◆ **Required work**: Repeat verbatim, and only, the lines of the data below, beginning at the line that contains "- In a folder" and stopping after the line that contains "- In a txt file, like".

◆ **Provided records**:
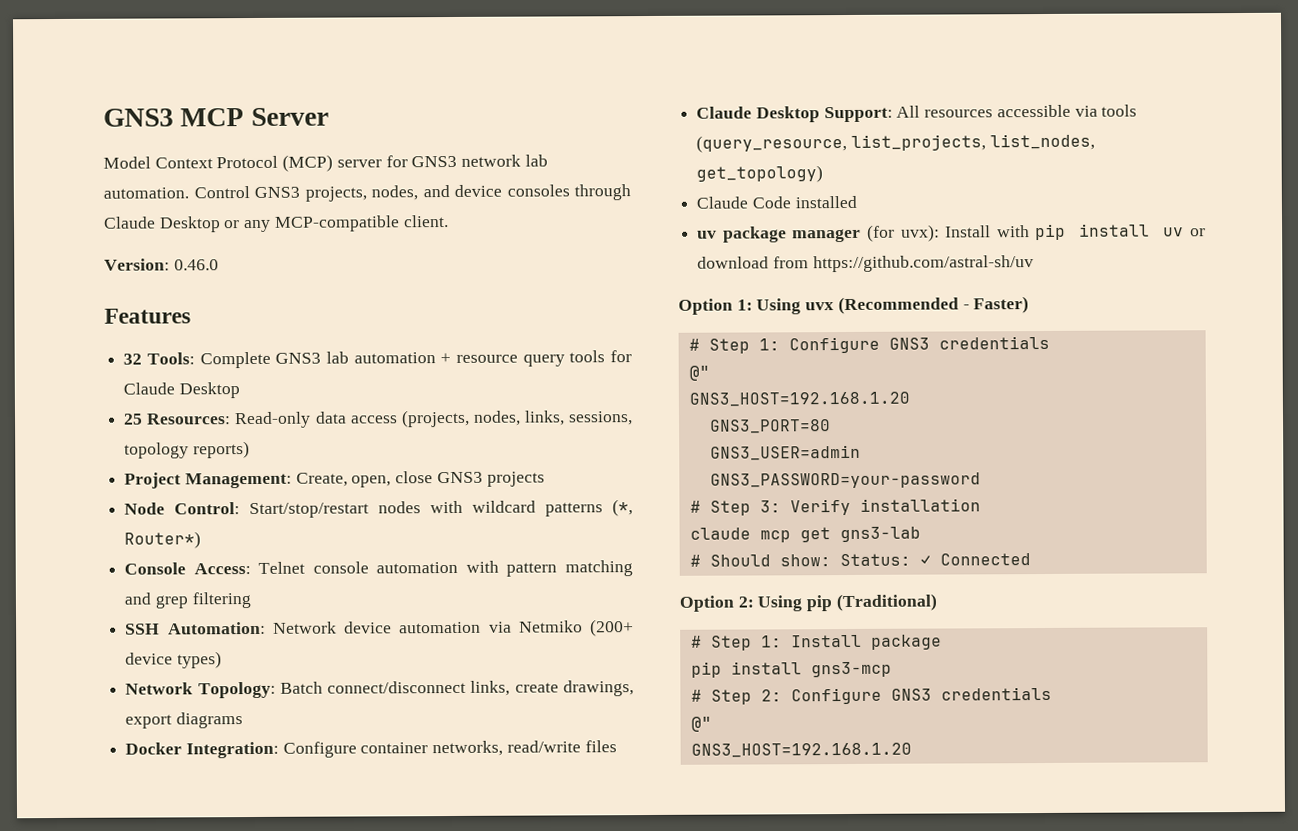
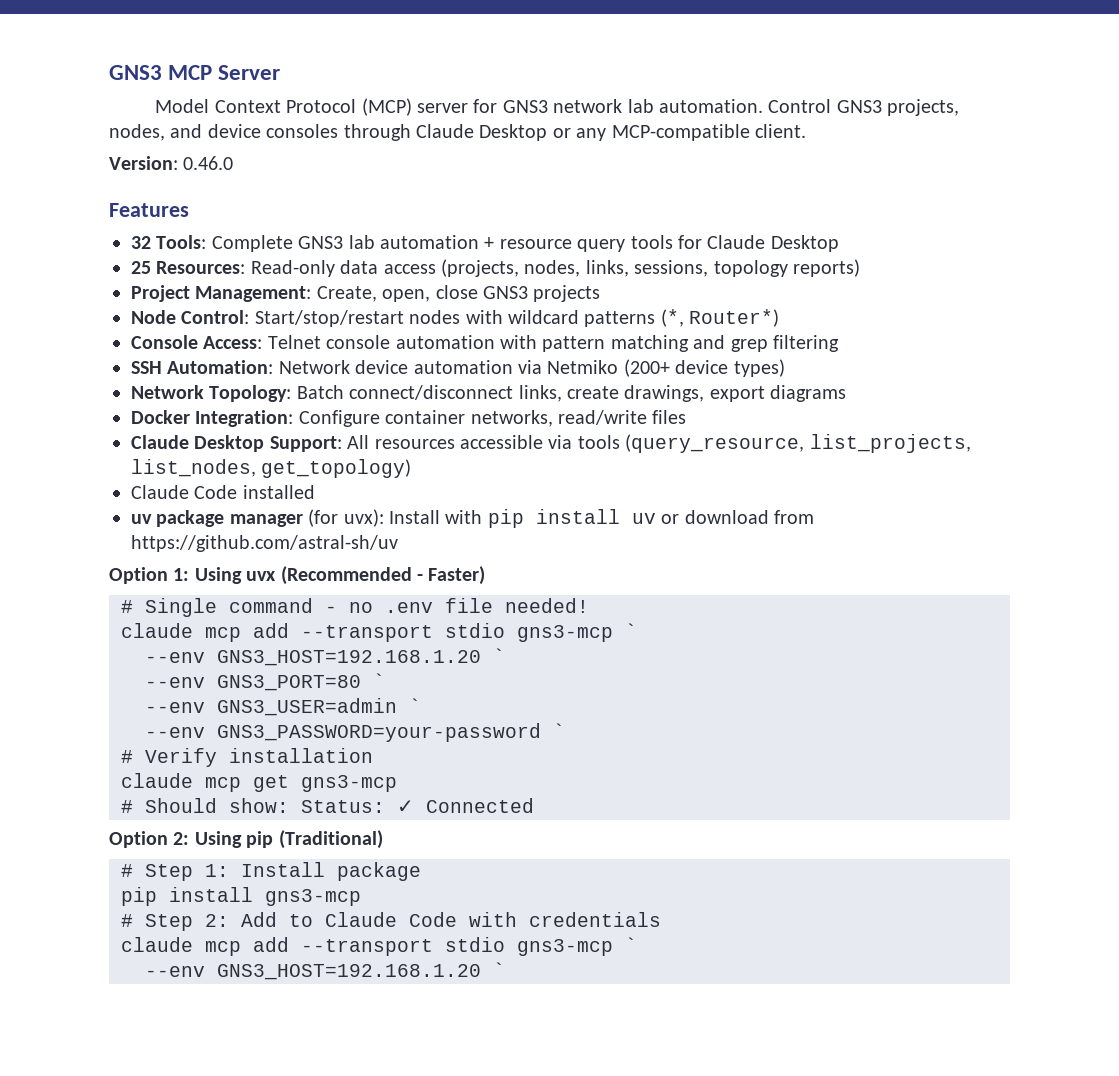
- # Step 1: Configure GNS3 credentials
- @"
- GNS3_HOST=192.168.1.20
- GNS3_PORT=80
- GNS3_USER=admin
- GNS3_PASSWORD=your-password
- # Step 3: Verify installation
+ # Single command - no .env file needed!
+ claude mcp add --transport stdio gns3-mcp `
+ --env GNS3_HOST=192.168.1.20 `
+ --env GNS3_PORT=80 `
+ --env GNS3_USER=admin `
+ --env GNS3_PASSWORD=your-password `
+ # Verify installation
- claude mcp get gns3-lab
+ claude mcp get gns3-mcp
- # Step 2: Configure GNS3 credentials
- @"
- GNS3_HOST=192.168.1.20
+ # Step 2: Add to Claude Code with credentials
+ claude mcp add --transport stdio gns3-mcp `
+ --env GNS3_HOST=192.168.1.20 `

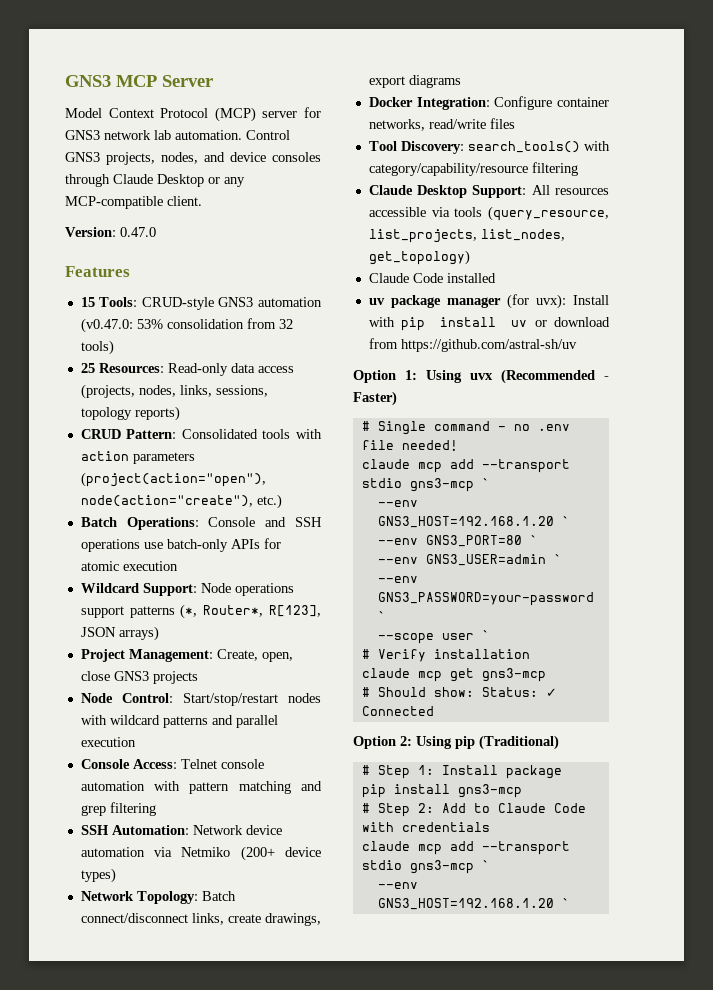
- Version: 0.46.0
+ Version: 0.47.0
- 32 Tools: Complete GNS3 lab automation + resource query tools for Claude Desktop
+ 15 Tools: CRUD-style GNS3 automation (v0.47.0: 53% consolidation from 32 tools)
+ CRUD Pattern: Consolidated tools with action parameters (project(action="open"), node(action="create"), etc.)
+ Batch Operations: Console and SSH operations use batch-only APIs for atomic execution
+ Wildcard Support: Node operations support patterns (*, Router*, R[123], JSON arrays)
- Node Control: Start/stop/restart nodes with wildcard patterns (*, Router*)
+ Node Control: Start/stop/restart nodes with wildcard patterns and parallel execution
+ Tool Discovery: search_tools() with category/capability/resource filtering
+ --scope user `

==

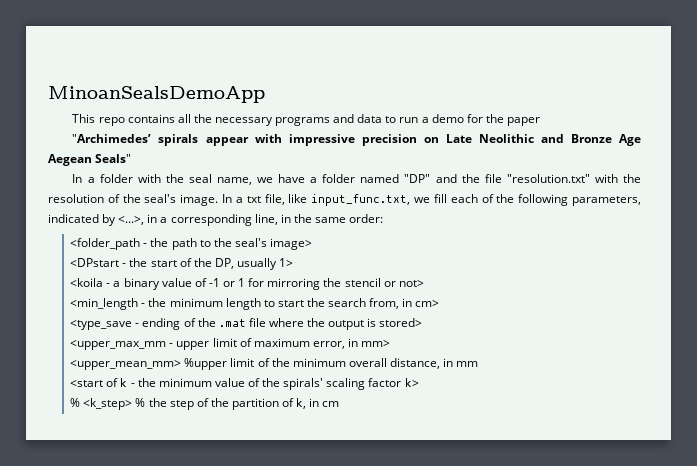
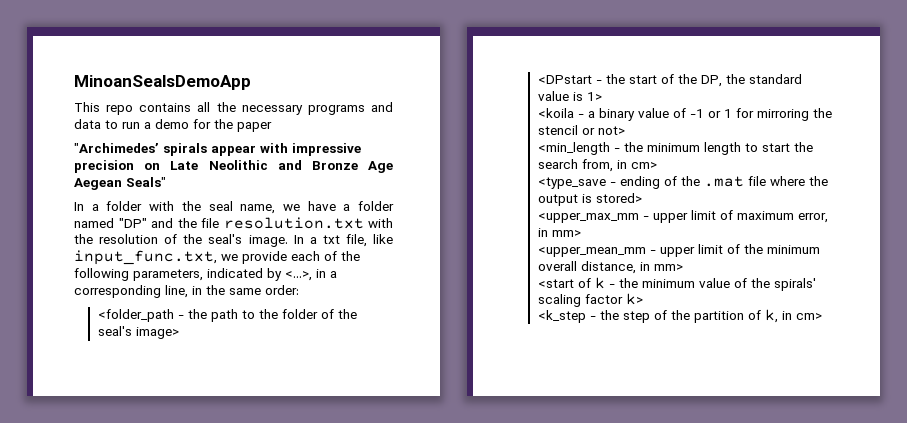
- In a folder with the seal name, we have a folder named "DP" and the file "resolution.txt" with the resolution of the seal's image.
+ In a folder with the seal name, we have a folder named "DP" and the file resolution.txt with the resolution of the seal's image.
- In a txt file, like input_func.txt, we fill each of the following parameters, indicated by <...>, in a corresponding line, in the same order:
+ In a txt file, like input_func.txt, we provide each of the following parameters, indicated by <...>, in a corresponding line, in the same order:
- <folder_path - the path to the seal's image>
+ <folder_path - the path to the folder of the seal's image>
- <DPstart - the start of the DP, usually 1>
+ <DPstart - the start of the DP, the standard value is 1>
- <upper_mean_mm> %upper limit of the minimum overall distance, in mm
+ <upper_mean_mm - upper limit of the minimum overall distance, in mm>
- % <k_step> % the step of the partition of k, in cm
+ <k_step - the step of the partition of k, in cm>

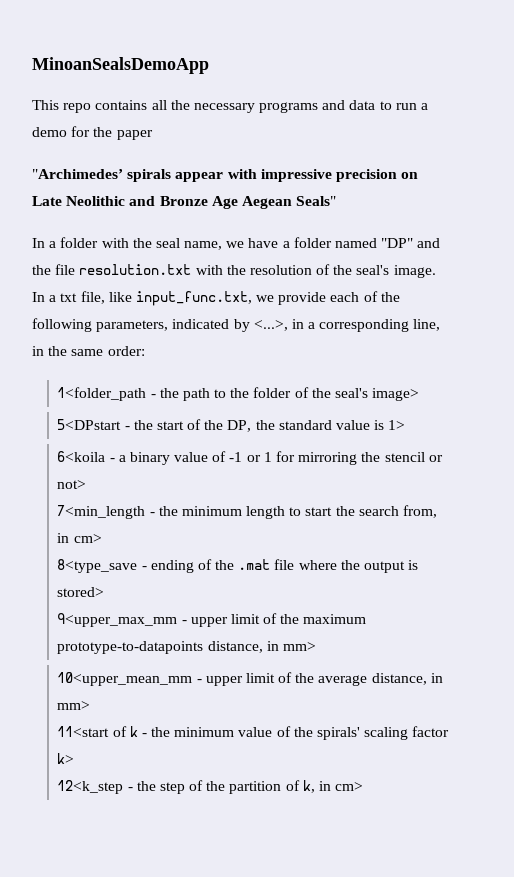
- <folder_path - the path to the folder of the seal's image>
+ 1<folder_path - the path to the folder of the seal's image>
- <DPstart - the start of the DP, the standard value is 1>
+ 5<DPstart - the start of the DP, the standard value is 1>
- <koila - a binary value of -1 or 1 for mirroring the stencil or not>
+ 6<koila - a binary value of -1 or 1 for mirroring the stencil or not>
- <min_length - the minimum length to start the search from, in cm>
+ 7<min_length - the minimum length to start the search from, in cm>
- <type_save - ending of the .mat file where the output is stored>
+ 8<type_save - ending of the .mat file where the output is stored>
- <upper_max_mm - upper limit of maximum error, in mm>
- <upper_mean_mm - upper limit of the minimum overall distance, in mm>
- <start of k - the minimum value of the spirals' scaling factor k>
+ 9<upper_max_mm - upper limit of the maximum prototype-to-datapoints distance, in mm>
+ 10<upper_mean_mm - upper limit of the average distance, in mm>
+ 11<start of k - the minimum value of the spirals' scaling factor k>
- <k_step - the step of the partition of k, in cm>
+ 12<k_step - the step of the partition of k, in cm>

---

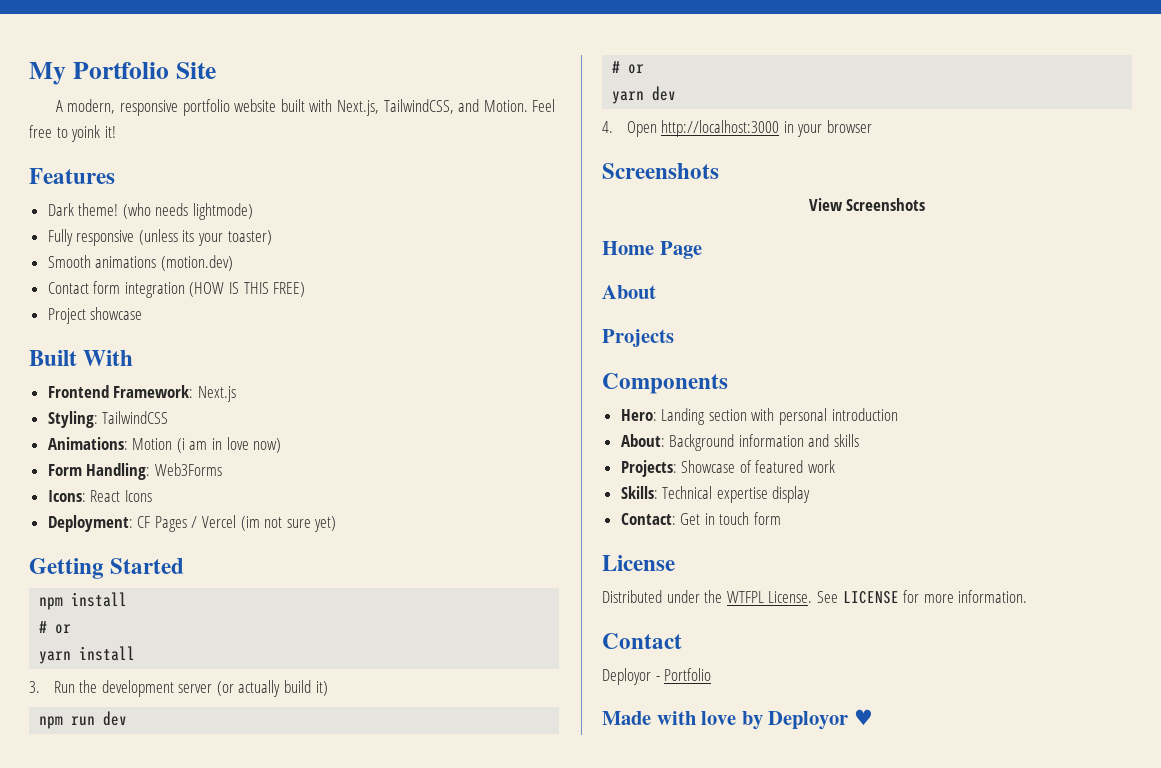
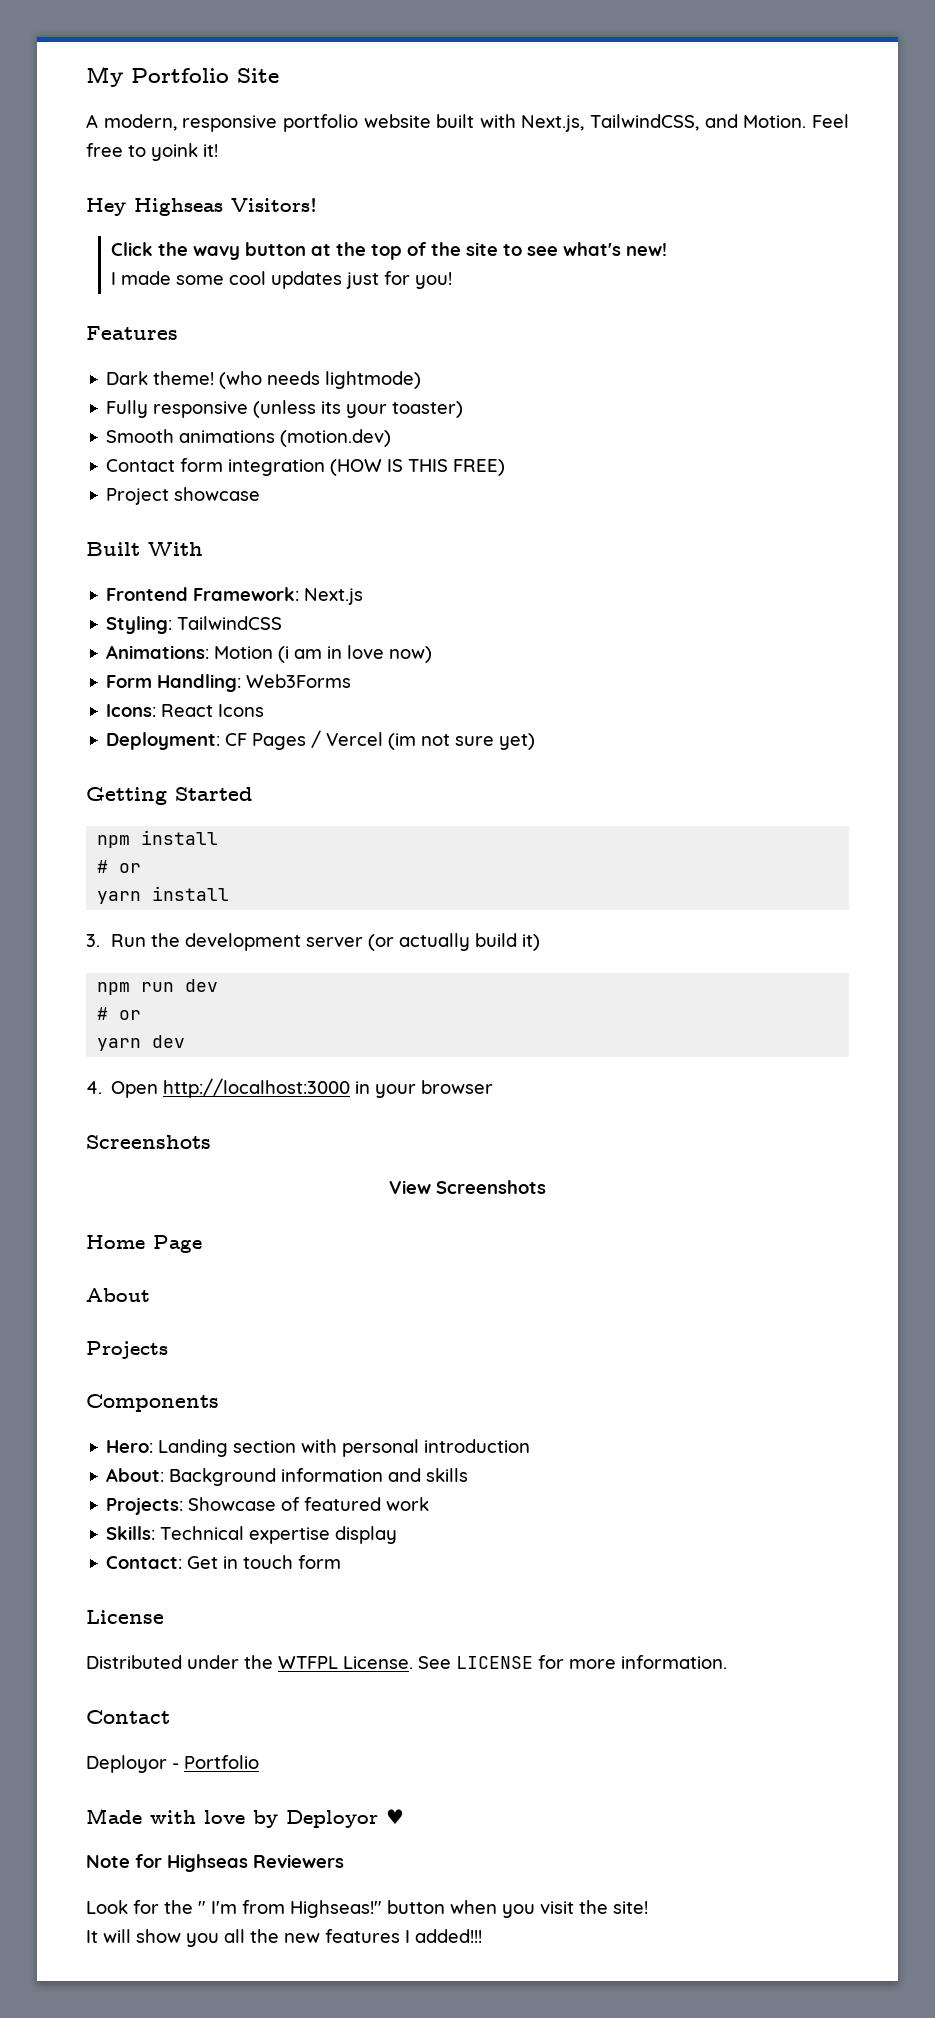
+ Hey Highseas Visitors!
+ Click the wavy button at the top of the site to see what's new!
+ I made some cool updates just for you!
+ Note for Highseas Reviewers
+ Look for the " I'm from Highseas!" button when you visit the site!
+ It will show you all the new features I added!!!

◆ **Exercise output**:
- In a folder with the seal name, we have a folder named "DP" and the file "resolution.txt" with the resolution of the seal's image.
+ In a folder with the seal name, we have a folder named "DP" and the file resolution.txt with the resolution of the seal's image.
- In a txt file, like input_func.txt, we fill each of the following parameters, indicated by <...>, in a corresponding line, in the same order:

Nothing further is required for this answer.